Social Class, Gender and Ethnicity
Social Class, Gender and Ethnicity
In what ways do social class, gender and ethnicity intersect with educational attainment and participation? Provide some examples to illustrate.
Nearly thirteen years into the new millennium and so many of the gaps most noticeable within the education system in the twentieth century have been closed. Attainment and participation in both primary and secondary education is now almost equally open to boys and girls from around the world, and tertiary education is even seeing a bias in women’s attendance over men. However, despite these positive changes, social class, gender and ethnicity still have a major impact on education and intersect with not only attendance, but with personal achievement too.
Since the industrial revolution in the mid 1700s, our world has changed dramatically. Education, through new technologies and the creation of new jobs, has become a compulsory and necessary part of our lives. With focus on economy, politics and individualization rather than the traditional household and religious roles of life, we have become much more dependent on knowledge, as education provides multicultural experiences for many different classes that home life would just not be able to do.

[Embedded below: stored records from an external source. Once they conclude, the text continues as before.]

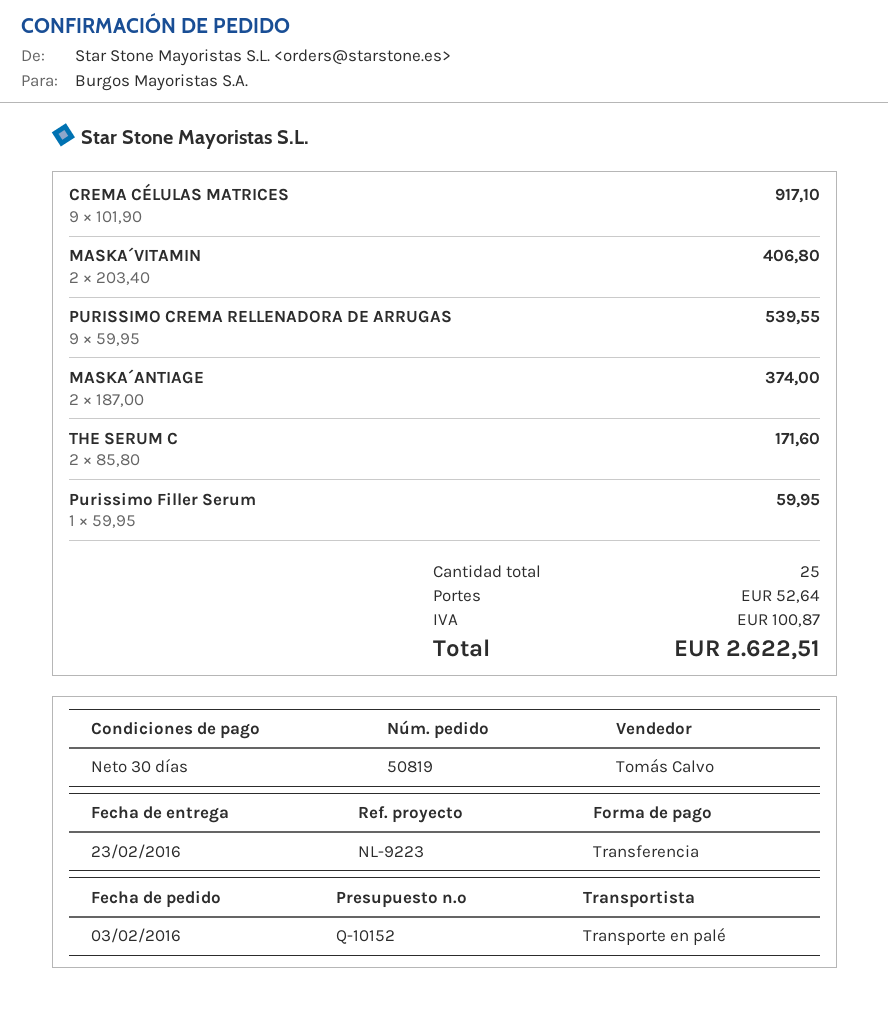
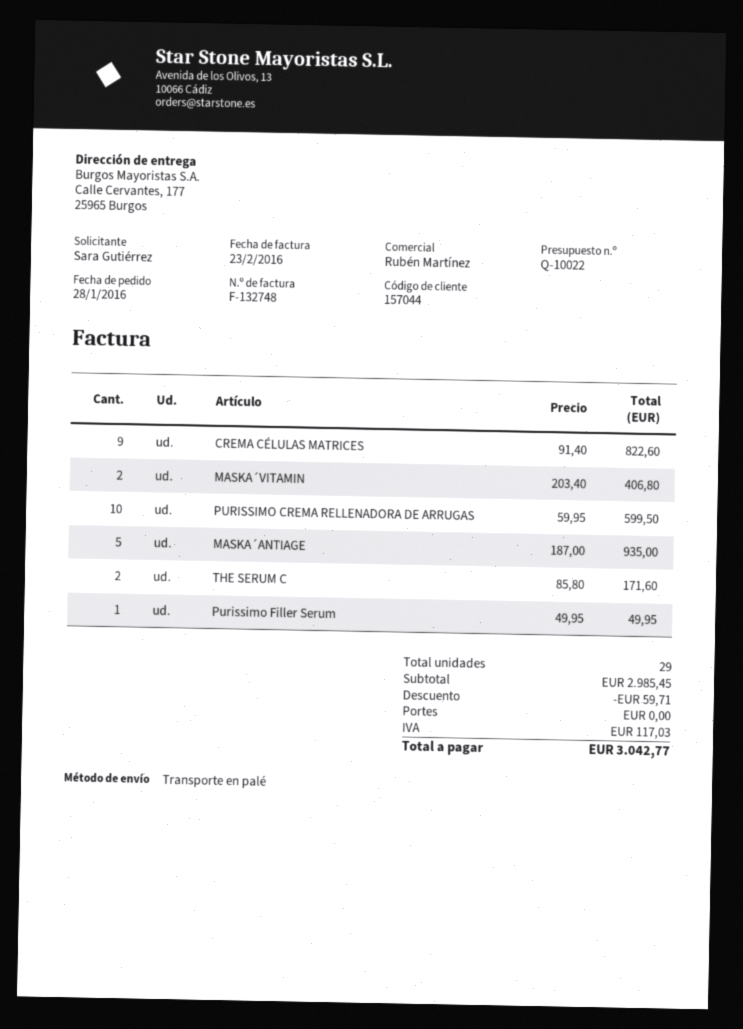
quote number: Q-10152 -> Q-10022
order date: 2016-02-03 -> 2016-01-28
sales rep: Tomás Calvo -> Rubén Martínez
CREMA CÉLULAS MATRICES: 9 x 101.90 = 917.10 -> 9 x 91.40 = 822.60
PURISSIMO CREMA RELLENADORA DE ARRUGAS: 9 x 59.95 = 539.55 -> 10 x 59.95 = 599.50
MASKA´ANTIAGE: 2 x 187.00 = 374.00 -> 5 x 187.00 = 935.00
Purissimo Filler Serum: 1 x 59.95 = 59.95 -> 1 x 49.95 = 49.95
total quantity: 25 -> 29
discount: none -> 59.71
shipping: 52.64 -> 0.00
tax: 100.87 -> 117.03
total: 2622.51 -> 3042.77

First of all I am going to investigate social class and it’s impact on educational achievement. Worldwide, 121 million children are denied access to education, especially in low-income countries and there are many reasons for this. It can depend on their teachers, peer influence, parental guidance, financial situations, willingness to learn and willingness to succeed. Children from lower classes or those in poverty, while they may still avail of free public education and may be forced into compulsory education by the law, they still do not have to try to attain anything or to achieve anything in school. Teachers may not give them the attention they deserve because of their social class; their parents may not be supportive and may not care how well they do, this can lead them to lose motivation and interest in their education due to a lack of attention.
There are other reasons too, for example, children from bad backgrounds or living in bad areas may be influenced by their peers to dismiss school or to not try in school because it is not deemed “cool”. On the other hand, children from affluent or privileged backgrounds are also susceptible to this because of lack of direction or attention from parents who may be working frequently. Some students do not attain good results in school because they adopt the attitude that can be described as, “Real Englishmen”, where they feel they are better than the teachers and can effortlessly achieve good grades in school. (Mac an Ghaill, M. 1994.)

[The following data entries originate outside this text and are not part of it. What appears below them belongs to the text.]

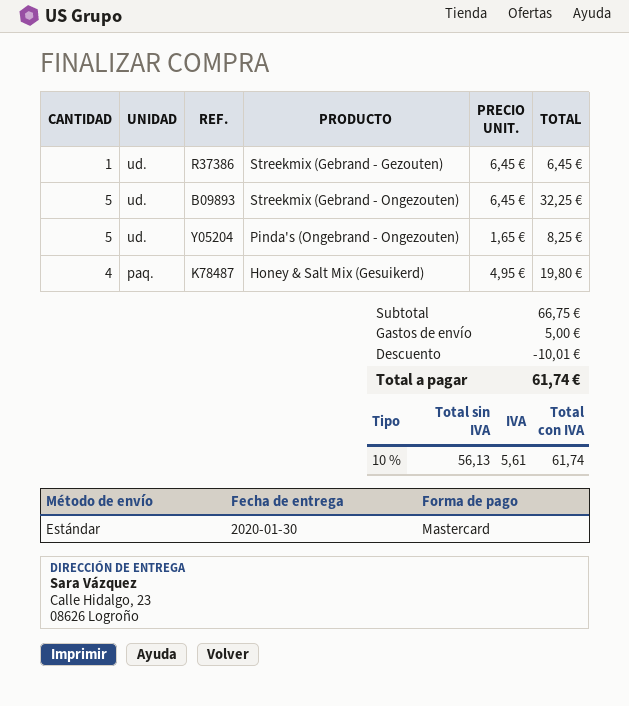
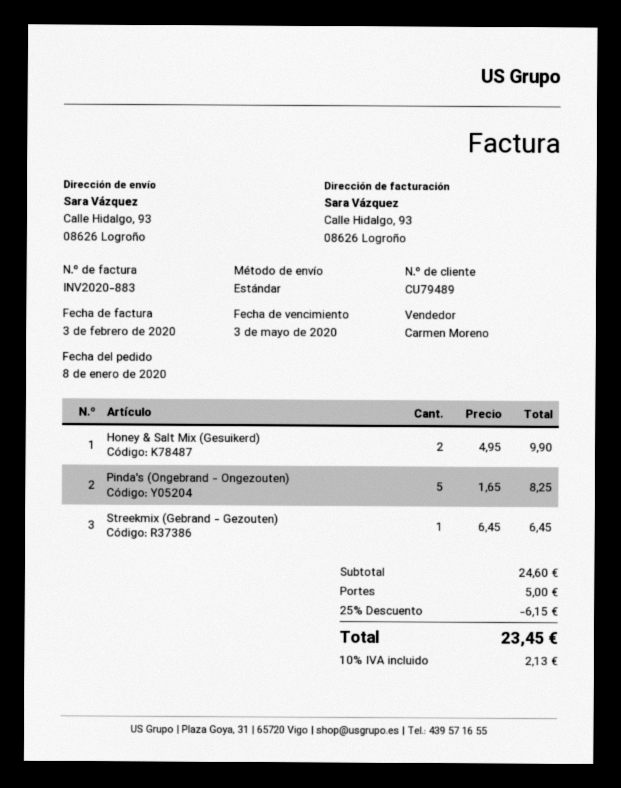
ship to: Calle Hidalgo, 23, 08626 Logroño -> Calle Hidalgo, 93, 08626 Logroño
Streekmix (Gebrand - Ongezouten): 5 x 6.45 = 32.25 -> none
Honey & Salt Mix (Gesuikerd): 4 x 4.95 = 19.80 -> 2 x 4.95 = 9.90
subtotal: 66.75 -> 24.60
discount: 10.01 -> 6.15
tax: 10% = 5.61 -> 10% = 2.13
total: 61.74 -> 23.45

Middle class parents are also in a better position to take advantage of increasing school choice. It is unfair on the lower social classes because they have limited access to certain (oversubscribed) schools due to set admissions criteria. For example, a private boarding school such as Glenstal Abbey School in Limerick, charges fees of €15,100, which limit attendance of the school to certain groups. In 2011-2012 this was the number one school in Ireland according to the Sunday Times Magazine, and the majority of students there attained great leaving certificate results. Children in lower classes cannot afford to go to private schools such as this without scholarships, which are also limited, so they don’t have the same opportunity as upper class children to achieve good results. Hence their social class intersects with their educational attainment.
Social class can have a major effect on educational attainment. Both regional and national results’ averages can be brought down drastically by students who, for some reason or other, do not try in school. It could be the wealthy kids who don’t care, or the lower class children who are not supported. Either way, there has been a fall in the standards of results in recent years due to weaker students sitting the same tests as those who get the necessary attention and are motivated to do well.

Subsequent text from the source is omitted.